Ariane Bankes on the appeal of live broadcasts on television and in the cinema
‘Having every best seat in the house’ is how some describe seeing opera live on screen, and recently we’ve had the opportunity of seeing the nuts and bolts backstage, too. It was a bold initiative of English National Opera and Sky Arts to take the cameras behind the scenes on the first night of Jonathan Miller’s new production of La bohème for Sky Arts 1, while simultaneously broadcasting the opera itself live on Sky Arts 2, and it was quite a challenge for the backstage crew: how do you keep your audience gripped for two and a half hours when all the real action is happening the other side of the set? Jonathan Miller himself was less than enthusiastic at the prospect: ‘It wasn’t my idea,’ he commented, somewhat testily, hoping quite understandably that the television audience wasn’t going to be continually switching over to check what was brewing behind the scenes. But for those of us tuned in backstage for the duration there was hardly a dull moment as we hovered in the wings, swerved through cramped corridors between artists’ dressing rooms and into the cavernous recesses of the stage in pursuit of the various players in this particular drama.

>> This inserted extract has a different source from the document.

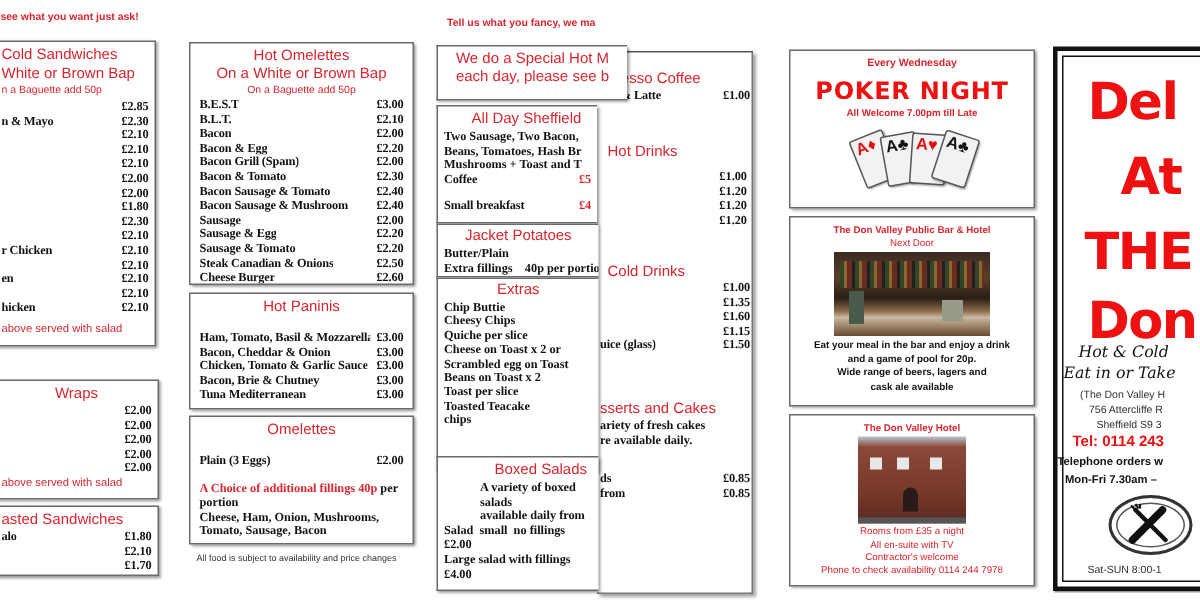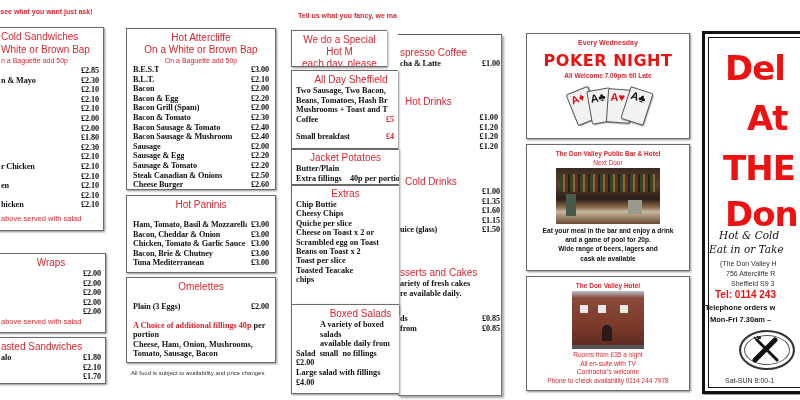"Hot Attercliffe" div.box-title { text: Attercliffe -> Omelettes }
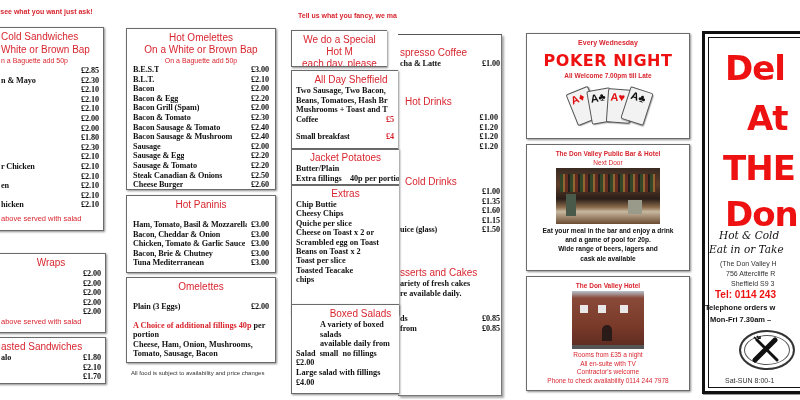"We do a Special Hot" #p3-special { width: 96px -> 127px }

Sky presenter Penny Morris was in the driving seat, conducting a series of enthusiastic, if slightly dizzy, interviews with anyone happy to talk to her: singers, who gamely chatted to camera as wigs were tweaked and beards adjusted, right up to their call on stage; children in the chorus, thrilled at a late night-out and a party afterwards; off-stage chorus master and orchestral players, relieved that no untoward incidents — a horse apparently once fell on to a percussionist in the pit — had so far marred the evening; dressers and make-up girls applying the finishing touches, stage managers cueing lighting and singers on and off; and stagehands cranking the ingeniously interlocking set into action. Gliding silently through this well-rehearsed mêlée like a ghost was Miller, offering a word here, a hug there, a laconic shrug of the shoulders. There were few great revelations — except, for me, the fact that all that paper snow is methodically scattered by hand from the gantry rather than coming out of some mythical snow-machine — but it conveyed with warmth the human background to this complex and finely calibrated opera machine.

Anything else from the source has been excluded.